Skip to content

Web Scraping Talk

What is Web Scraping?

At its core, web scraping is the process of extracting data from websites.
Think of it as automating what a user would normally do when copying content — but at scale.


Evolution of Web Scraping

1. The Early Days: Server-Side Rendered Websites

In the beginning, most websites were server-side rendered. That meant you could fetch a page with a simple HTTP request and parse the HTML or JSON response directly.

Example using Python’s requests library:

import requests

url = "https://example.com"
headers = {
    "User-Agent": "Mozilla/5.0 (X11; Linux x86_64) AppleWebKit/537.36 (KHTML, like Gecko) Chrome/140.0.0.0 Safari/537.36"
}
response = requests.get(url, headers=headers, verify=False, timeout=10)
html_content = response.text

with open("http_scraper.html", "w") as f:
    f.write(html_content)

This worked great when the content was static and delivered directly from the server.


2. The Rise of Client-Side Rendering

As web applications grew more interactive, JavaScript-heavy websites became the norm.
Now, much of the content was loaded dynamically in the browser after the initial page load.

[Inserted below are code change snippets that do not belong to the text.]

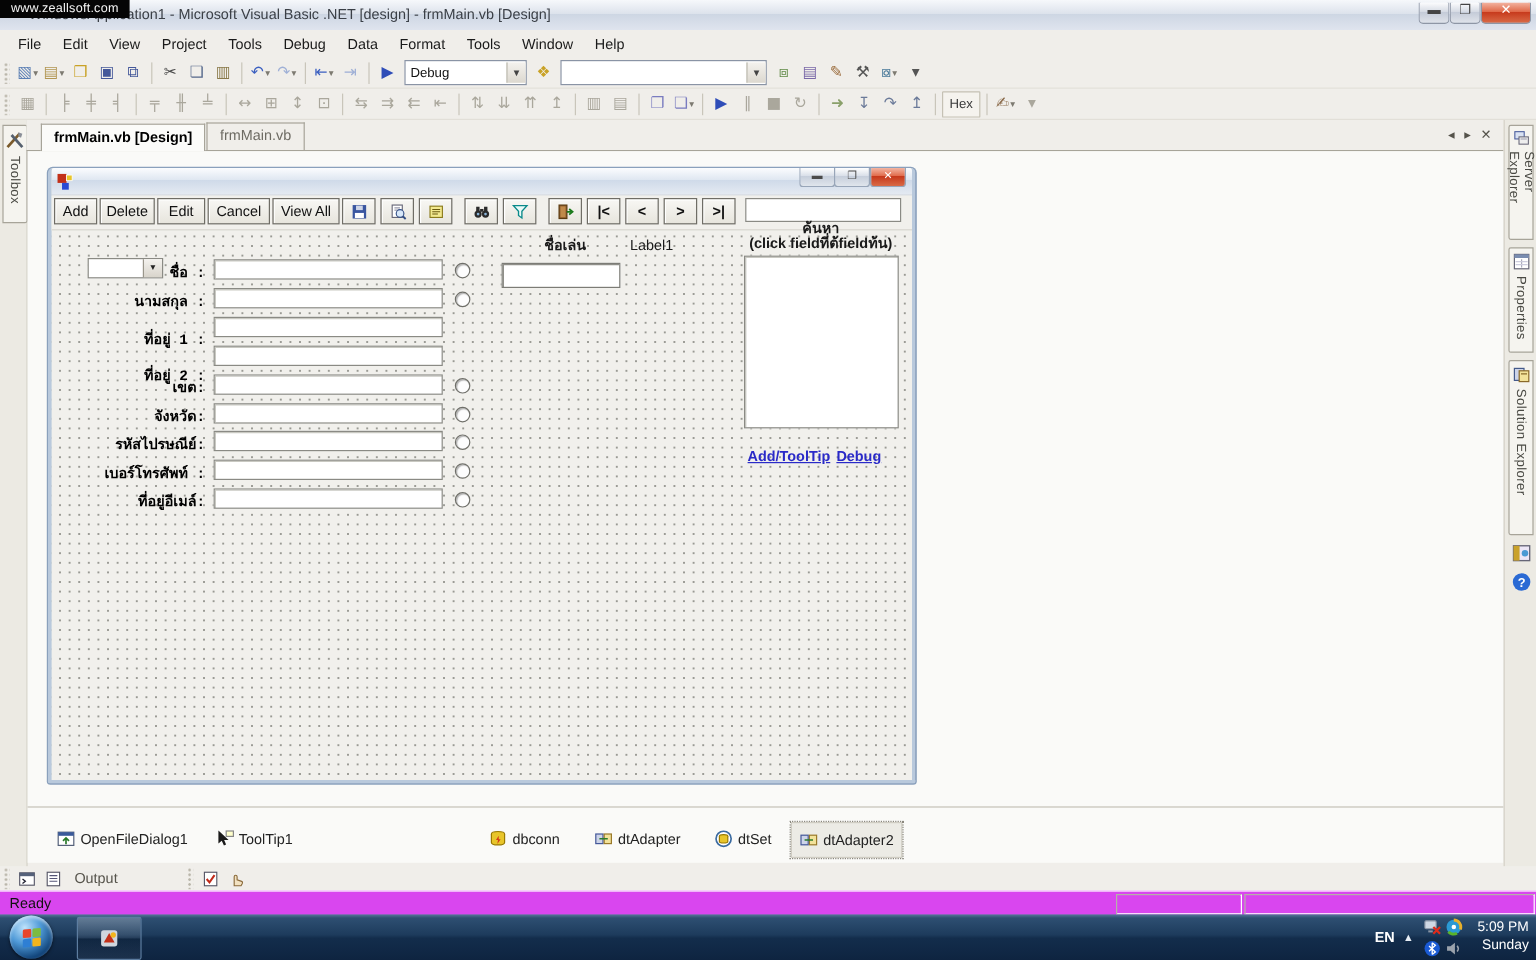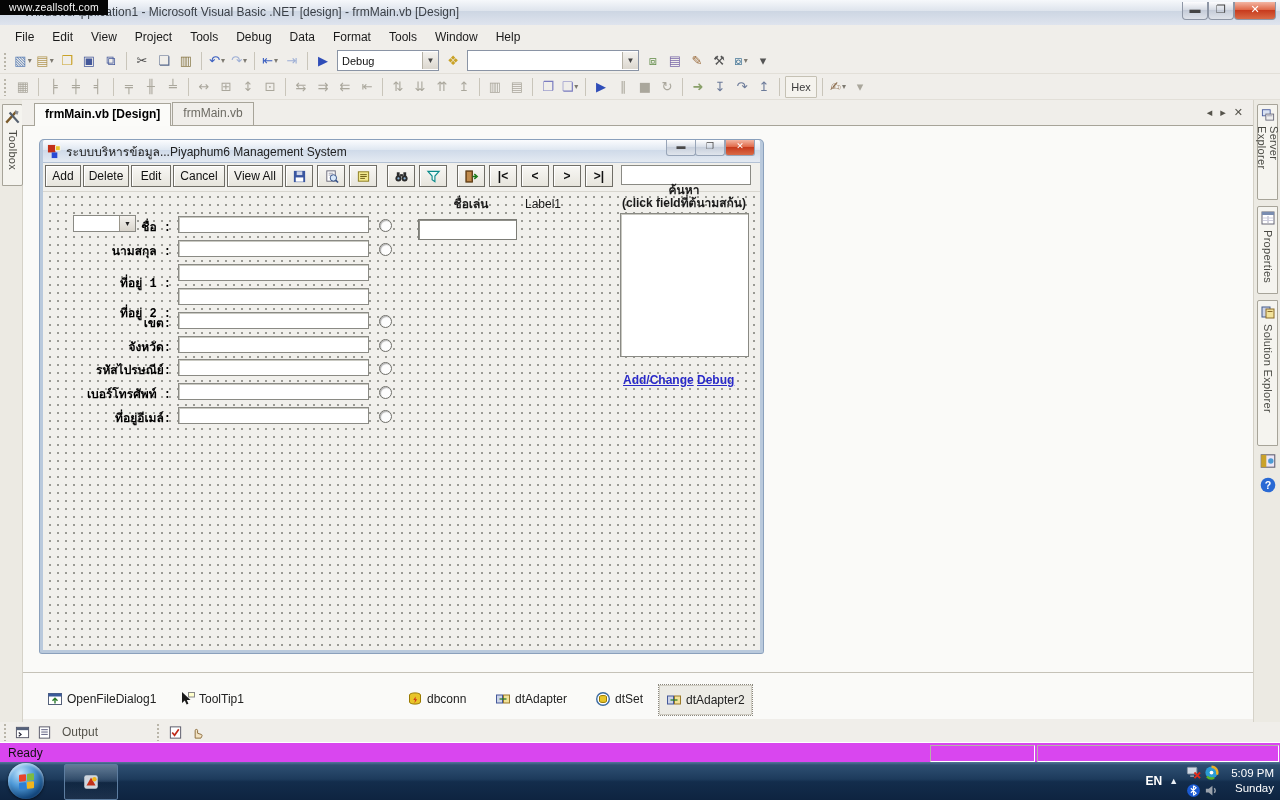"ระบบบริหารข้อมูล...Piyaphum6 Management" span.t { html: <span>ระบบบริหารข้อมูล...Piyaphum6 Management System</span> -> none }
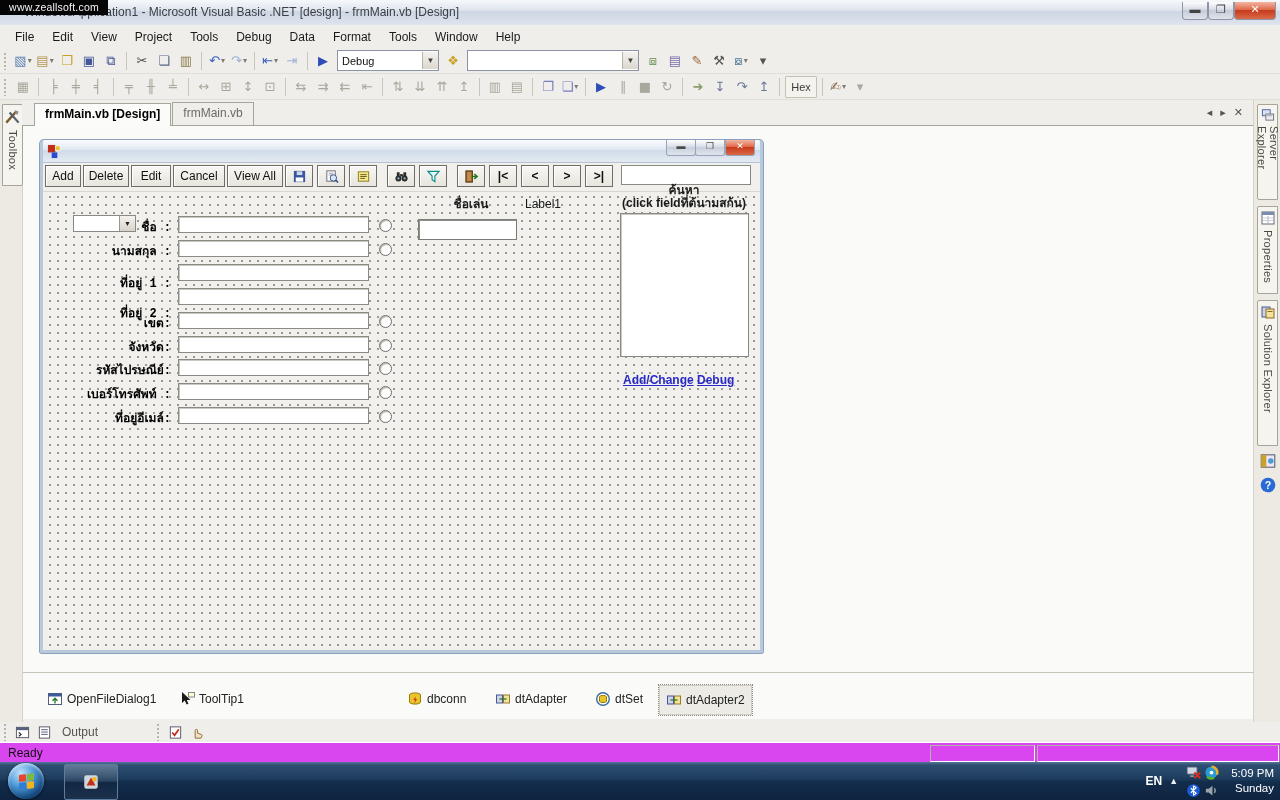"(click fieldที่ต้นามสก้น)" div { text: fieldที่ต้นามสก้น -> fieldที่ต้fieldท้น }
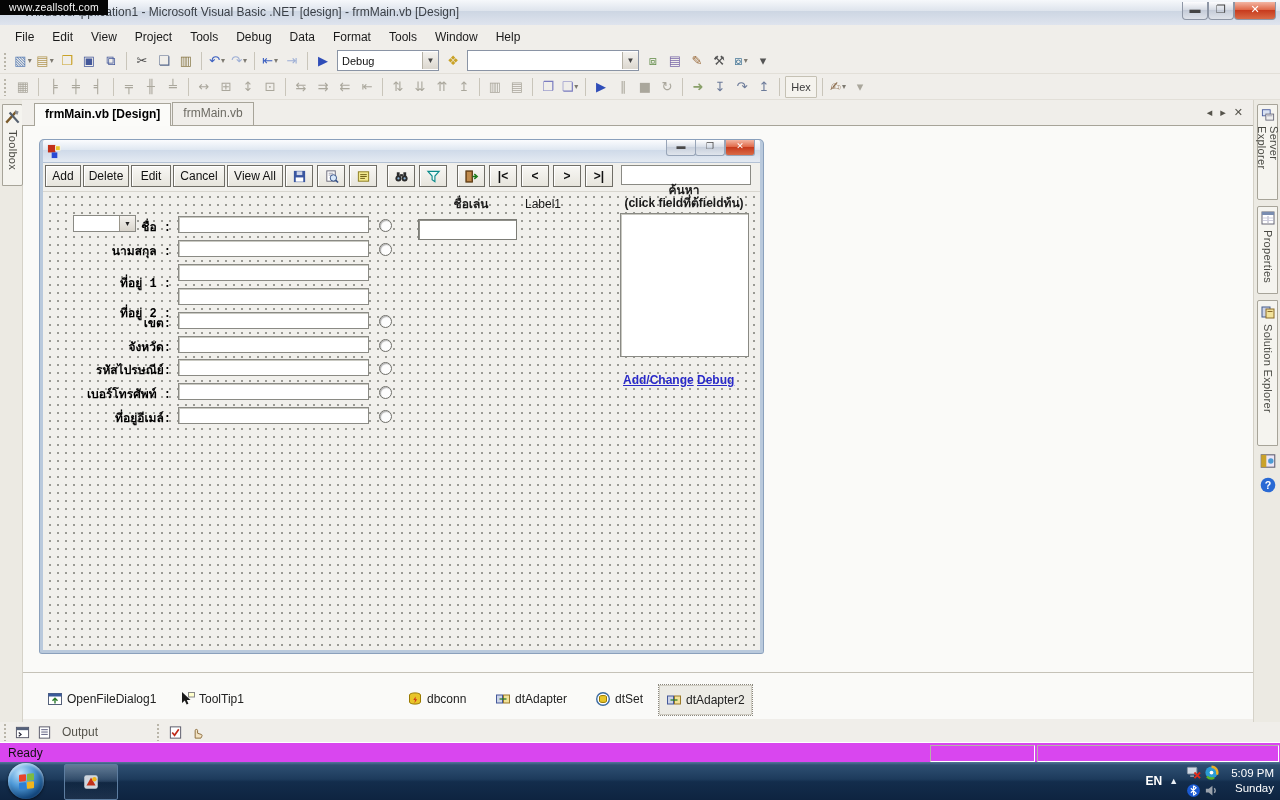"Add/Change" span.linklbl { text: Add/Change -> Add/ToolTip }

To scrape these, we had to spin up a browser in headless mode and automate the interaction.

Example with Pyppeteer:

import asyncio
from pyppeteer import launch

async def main():
    browser = await launch({
        "executablePath": "/opt/google/chrome/google-chrome",
        "headless": True
    })
    page = await browser.newPage()
    await page.goto('https://example.com')
    await page.screenshot({'path': 'example.png'})
    await browser.close()

asyncio.run(main())

3. Driving the Browser with Chrome DevTools Protocol (CDP)

A more advanced (and fun) way of scraping is to control Chrome directly using CDP.
This allows you to send low-level commands to the browser over WebSockets.

Start Chrome with debugging enabled:

google-chrome --remote-debugging-port=9222     --no-first-run     --no-default-browser-check     --disable-default-apps     --user-data-dir=./browser-data-tmp/

Example CDP Steps

Here’s a sample sequence of scraping commands in JSON:

[
    {
        "id": 1,
        "method": "Emulation.setDeviceMetricsOverride",
        "params": {
            "width": 800,
            "height": 800,
            "deviceScaleFactor": 1,
            "mobile": false
        }
    },
    {
        "id": 2,
        "method": "Page.navigate",
        "params": { "url": "https://www.example.com" }
    },
    {
        "id": 3,
        "method": "DOM.getDocument",
        "params": { "depth": -1 }
    },
    {
        "id": 4,
        "method": "DOM.getOuterHTML",
        "params": { "nodeId": 3 }
    }
]

Putting It Together in Python

We can tie everything together with Python by launching Chrome, connecting to its debugging endpoint, and executing the steps:

import json
import requests
import subprocess
from time import sleep
from websockets.sync.client import connect

def create_browser():
    return subprocess.Popen([
        "google-chrome",
        "--remote-debugging-port=9222",
        "--no-first-run",
        "--no-default-browser-check",
        "--disable-default-apps",
        "--user-data-dir=./browser-data-tmp/",
    ])

def get_ws_endpoint():
    response = requests.get("http://localhost:9222/json/list", verify=False, timeout=10)
    for item in response.json():
        if item.get("title") == "New Tab":
            return item.get("webSocketDebuggerUrl")
    return ""

def execute(ws_url):
    with open("steps.json", "r") as f:
        steps = json.load(f)
    with connect(ws_url) as ws:
        for step in steps:
            ws.send(json.dumps(step))
            sleep(10)

def main():
    browser_instance = create_browser()
    sleep(5)
    ws_url = get_ws_endpoint()
    if ws_url:
        execute(ws_url)

main()

Final Thoughts

Web scraping has come a long way:
- From simple HTTP requests,
- To headless browsers,
- To direct browser automation with DevTools.

Each method has its trade-offs, and the right approach depends on the complexity of the site you’re scraping.